The 14' MacBook Pro lasts up to 11 hours wireless web surfing, when 13' Intel-based MacBooks can last 10 hours. Whereas the new MacBook Air and 16' MacBook Pro can last 14-15 hours in wireless web surfing, which is obviously superior. The difference is huge.
yes, i still think M2 Macbook air is worth just for the base config, when you start to add up you are better with the 14" Mbp until the M2 Macbook Air gets down to the usually $999 probably next year when they will remove the M1 Mba
 

Colstan

macrumors 6502
Jul 30, 2020
330
711
While many of us have been stressing over leaked Geekbench results for apparently imminent Macs, I thought it may be useful to hear the perspective of someone who is close to the industry. Rene Ritchie has taken some time away from his day job of shilling for Google, to conduct an interview with analyst Ben Bajarin, and has posted two parts of that interview on Youtube.

In the first section, Bajarin covers the challenges facing the semiconductor industry in general.


The entire clip is worth watching, but if you want to hear what he has to say about Apple specifically, then skip ahead to the 6:25 minute mark.

In the second part, Bajarin addresses the challenges facing individual companies.


Again, if you only want to see what he has to say about Apple, then skip ahead to the 12:35 mark.

He's bullish about Apple Silicon's future, lauding Apple's ability to scale their designs while dealing with global supply chain issues, which he believes will be resolved soon. As many knowledgeable folks here have pointed out, packaging is important to Apple's designs going forward, while continuing to take advantage of cutting edge process technologies, contributing to maintaining a performance per watt advantage.

For those of us who have been demoralized by the leaked Geekbench results, long-term he stated "everybody that competes in the silicon industry that competes with Apple...what keeps them up at night is Apple" and "almost every designer worth their salt recognizes how good [the] products [are] that Apple is putting out on a consistent basis" as well as "some people can shrink that gap, but not close it". Finally, he notes that "this philosophy of design positions them well for any category that they want to go in consumer electronics".
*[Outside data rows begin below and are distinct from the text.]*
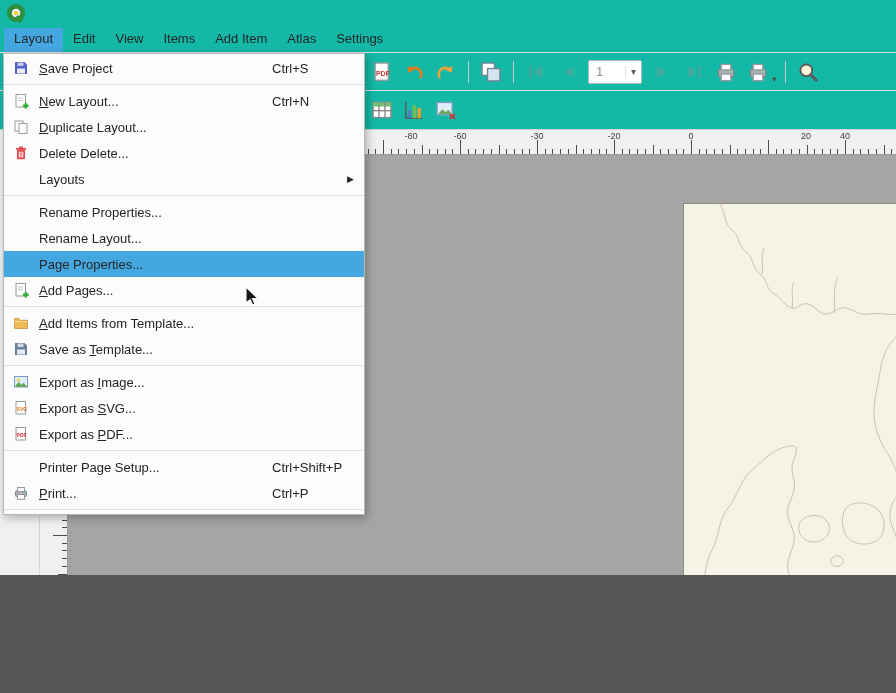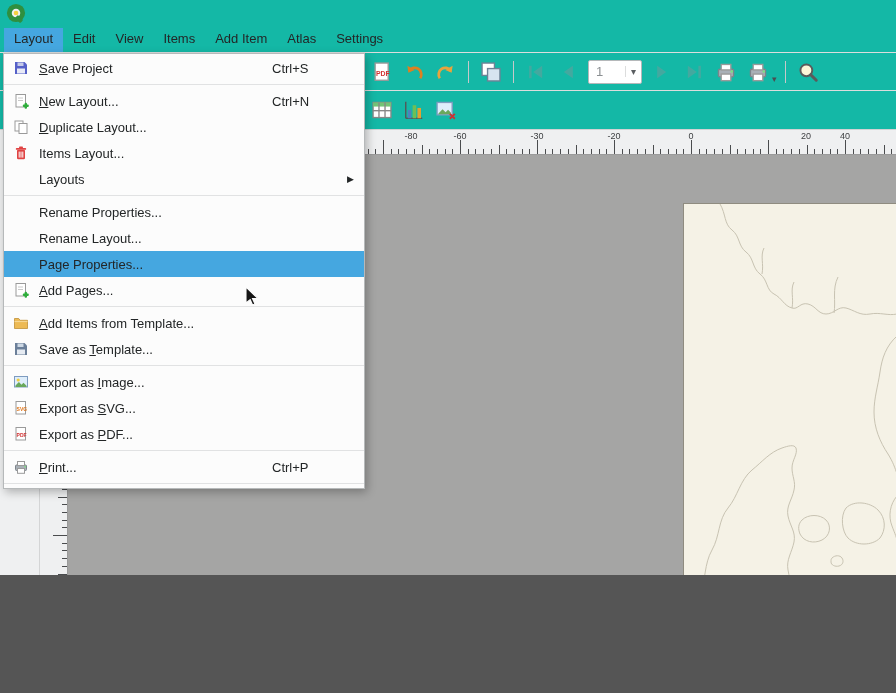--- a/index.html
+++ b/index.html
@@ -477,21 +477,21 @@
             <rect x="4" y="4.8" width="8" height="9.4" rx="1.2" fill="#e04343"></rect>
             <rect x="2.8" y="3" width="10.4" height="1.8" rx=".9" fill="#e04343"></rect>
             <rect x="6" y="1.6" width="4" height="1.6" rx=".8" fill="#e04343"></rect>
             <g stroke="#fff">
               <line x1="6.2" y1="6.6" x2="6.2" y2="12.6"></line>
               <line x1="8" y1="6.6" x2="8" y2="12.6"></line>
               <line x1="9.8" y1="6.6" x2="9.8" y2="12.6"></line>
             </g>
           </svg>
         </span>
-        <span class="lbl">Items Layout...</span>
+        <span class="lbl">Delete Delete...</span>
       </div>
       <div class="mi">
         <span class="ic"></span>
         <span class="lbl">Layouts</span>
         <span class="sub">▶</span>
       </div>
       <div class="msep"></div>
       <div class="mi">
         <span class="ic"></span>
         <span class="lbl">Rename Properties...</span>
@@ -561,20 +561,25 @@
       <div class="mi">
         <span class="ic">
           <svg width="16" height="16" viewBox="0 0 16 16">
             <rect x="3" y="1.5" width="9.5" height="12.5" fill="#fff" stroke="#9a9a9a"></rect>
             <text x="3.6" y="11" font-size="5" fill="#d23333" font-weight="bold">PDF</text>
           </svg>
         </span>
         <span class="lbl">Export as <u>P</u>DF...</span>
       </div>
       <div class="msep"></div>
+      <div class="mi">
+        <span class="ic"></span>
+        <span class="lbl">Printer Page Setup...</span>
+        <span class="sc">Ctrl+Shift+P</span>
+      </div>
       <div class="mi">
         <span class="ic">
           <svg width="16" height="16" viewBox="0 0 16 16">
             <rect x="2.5" y="6" width="11" height="5.5" rx="1" fill="#a9b0b7" stroke="#7d848b"></rect>
             <rect x="4.5" y="2.5" width="7" height="4" fill="#fff" stroke="#9a9a9a"></rect>
             <rect x="4.5" y="9.5" width="7" height="4.8" fill="#fff" stroke="#9a9a9a"></rect>
             <circle cx="12.2" cy="7.6" r=".9" fill="#7ee081"></circle>
           </svg>
         </span>
         <span class="lbl"><u>P</u>rint...</span>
So, if industry analyst Ben Bajarin is correct, Apple's future designs have a bright future, one which their competitors may have great difficulty catching up with, if they ever do. Hence, we need not suffer a serious case of the vapors over a handful of leaked benchmarks which may or may not represent a final product. Even if Apple's next iteration of the M2 fails to impress, much of that can be attributed to setbacks from global issues that we are all aware of and which will likely be resolved relatively soon.
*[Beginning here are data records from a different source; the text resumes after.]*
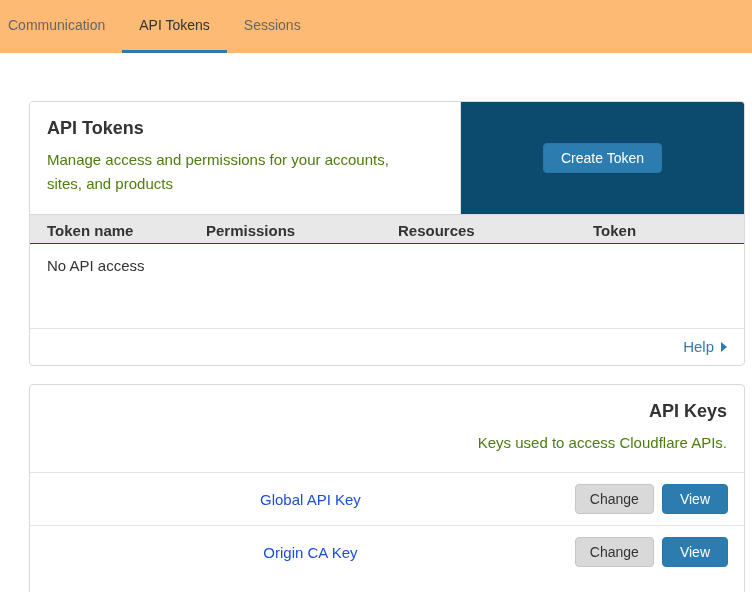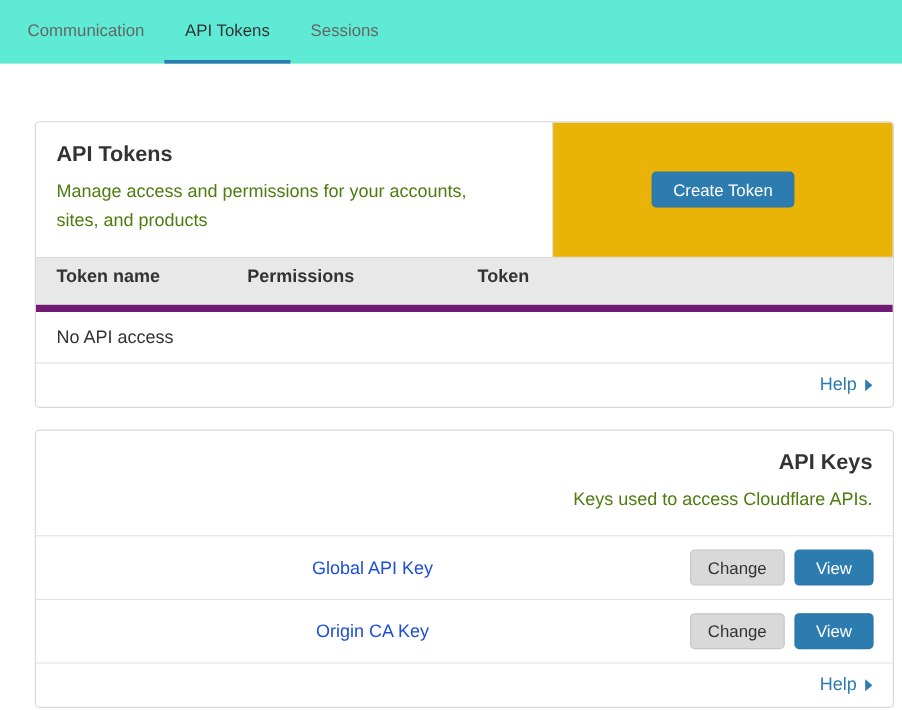--- a/index.html
+++ b/index.html
@@ -7,24 +7,24 @@
     width: 752px; height: 592px;
     background: #ffffff;
     font-family: "Liberation Sans", sans-serif;
     color: #333333;
     overflow: hidden;
   }
 
   
   .tabbar {
     height: 53px;
-    background: #5eead4;
+    background: #fdba74;
     display: flex;
     align-items: stretch;
-    padding-left: 23px;
+    padding-left: 8px;
   }
   .tab {
     display: flex;
     align-items: center;
     padding: 0 17px;
     font-size: 14px;
     color: #666666;
     border-bottom: 3px solid transparent;
     cursor: pointer;
   }
@@ -48,21 +48,21 @@
 
   
   .tokens-header { display: flex; }
   .tokens-header-left {
     flex: 0 0 430px;
     padding: 16px 40px 18px 17px;
     background: #ffffff;
   }
   .tokens-header-right {
     flex: 1;
-    background: #eab308;
+    background: #0c4a6e;
     border-left: 1px solid #dddddd;
     display: flex;
     align-items: center;
     justify-content: center;
   }
   .card-title {
     font-size: 18px;
     font-weight: bold;
     color: #333333;
   }
@@ -70,42 +70,43 @@
     margin-top: 9px;
     font-size: 15px;
     line-height: 24px;
     color: #4d7c0f;
   }
 
   
   .table-header {
     display: grid;
     grid-template-columns: 159px 192px 195px 1fr;
-    padding: 7px 0 15px 17px;
+    padding: 7px 0 4px 17px;
     background: #e8e8e8;
     border-top: 1px solid #d9d9d9;
-    border-bottom: 6px solid #701a75;
+    border-bottom: 1px solid #701a75;
     font-size: 15px;
     font-weight: bold;
     color: #333333;
   }
   .empty-row {
     padding: 10px 17px;
     font-size: 15px;
     color: #333333;
     height: 42px;
     display: flex;
     align-items: center;
   }
   .card-footer {
     border-top: 1px solid #e3e3e3;
     padding: 9px 17px 10px 17px;
     display: flex;
     justify-content: flex-end;
     align-items: center;
+    margin-top: 42px;
   }
   .help-link {
     display: inline-flex;
     align-items: center;
     color: #2c7cb0;
     font-size: 15px;
     text-decoration: none;
     cursor: pointer;
   }
   .help-arrow {
@@ -171,20 +172,21 @@
       <p class="card-desc">Manage access and permissions for your accounts, sites, and products</p>
     </div>
     <div class="tokens-header-right">
       <button class="btn btn-primary">Create Token</button>
     </div>
   </div>
 
   <div class="table-header">
     <div>Token name</div>
     <div>Permissions</div>
+    <div>Resources</div>
     <div>Token</div>
   </div>
 
   <div class="empty-row">No API access</div>
 
   <div class="card-footer">
     <a class="help-link">
       <span>Help</span>
       <span class="help-arrow"></span>
     </a>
This is, of course, one man's opinion, take it for what it's worth, but I find his analysis encouraging for the future of Apple Silicon. I think this is a good reminder that the immediacy of the latest rumor does not necessarily represent a long-term downward trend. Most of us here are concerned about the Mac and our favorite fruit company, but it's vastly premature to count out Johny Srouji and his team inside Apple's secretive skunkworks.
 

jdb8167

macrumors 601
Nov 17, 2008
4,859
4,599
Under heavy usage (which is the use case of the M2 Pro and M2 Max chips), the battery life might be worse as the M2 is a power hungry chip relative to the M1 chip. So the same might apply for the M2 Pro and M2 Max also.
This doesn't appear to be true. Sure the M2 uses a bit more power than the M1 but it also gets more done using the equivalent power. Apple added a measly 2.7 W of additional battery in the M2 MacBook Air over the M1 MBA yet they both get about the same battery life according to Apple. I get about an 18% multi-core GB 5 performance improvement with the M2 MacBook Air but I haven't noticed any difference in battery life with only a 5% increase in battery capacity.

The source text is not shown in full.